Following his first tests, Jenner continued to perform and promote smallpox vaccinations, presciently predicting that it could lead to the ‘annihilation’ of the disease, which had killed and afflicted so many. Less than two centuries after his first vaccination, Jenner was proved right and smallpox was declared eradicated by the World Health Organization in 1980.

Further reading

Riedel, S. Edward Jenner and the history of smallpox and vaccination. Proc. Bayl. Univ. Med. Cent. 18, 21–25 (2005).

Pead, P. J. Benjamin Jesty: new light in the dawn of vaccination. Lancet 362, 2104–2109 (2003).

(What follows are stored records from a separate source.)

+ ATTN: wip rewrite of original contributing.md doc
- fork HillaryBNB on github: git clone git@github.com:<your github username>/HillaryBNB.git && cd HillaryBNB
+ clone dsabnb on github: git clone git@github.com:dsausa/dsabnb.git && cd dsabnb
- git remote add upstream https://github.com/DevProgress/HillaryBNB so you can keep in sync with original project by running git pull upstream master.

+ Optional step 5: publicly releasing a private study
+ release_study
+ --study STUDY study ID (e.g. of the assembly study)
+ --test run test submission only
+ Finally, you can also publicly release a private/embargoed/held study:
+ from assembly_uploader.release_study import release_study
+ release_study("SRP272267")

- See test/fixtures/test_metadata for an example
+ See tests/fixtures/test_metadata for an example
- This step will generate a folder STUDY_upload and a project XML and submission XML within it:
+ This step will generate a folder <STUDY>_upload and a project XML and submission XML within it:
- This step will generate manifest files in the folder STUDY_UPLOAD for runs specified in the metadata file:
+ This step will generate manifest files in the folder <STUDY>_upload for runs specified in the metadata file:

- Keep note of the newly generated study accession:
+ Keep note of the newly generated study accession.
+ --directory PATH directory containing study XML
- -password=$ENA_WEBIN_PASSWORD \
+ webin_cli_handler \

Thurston, L. & Williams, G. An examination of John Fewsterʼs role in the discovery of smallpox vaccination. J. R. Coll. Physicians Edinb. 45, 173–179 (2015).

Esparza, J. et al. Beyond the myths: novel findings for old paradigms in the history of the smallpox vaccine. PLoS Pathog. 14, e1007082 (2018).

Mack, T. M. et al. A prospective study of serum antibody and protection against smallpox. Am. J. Trop. Med. Hyg. 21, 214–218 (1972).

Sarkar, J. K. et al. The minimum protective level of antibodies in smallpox. Bull. World Health Organ. 52, 307–311 (1975).

Hammarlund, E. et al. Duration of antiviral immunity after smallpox vaccination. Nat. Med. 9, 1131–1137 (2003).

Esparza, J. et al. Early smallpox vaccine manufacturing in the United States: introduction of the “animal vaccine” in 1870, establishment of “vaccine farms”, and the beginnings of the vaccine industry. Vaccine 38, 4773–4779 (2020).

Wolfe, R. M. & Sharp, L. K. Anti-vaccinationists past and present. Br. Med. J. 325, 430–432 (2002).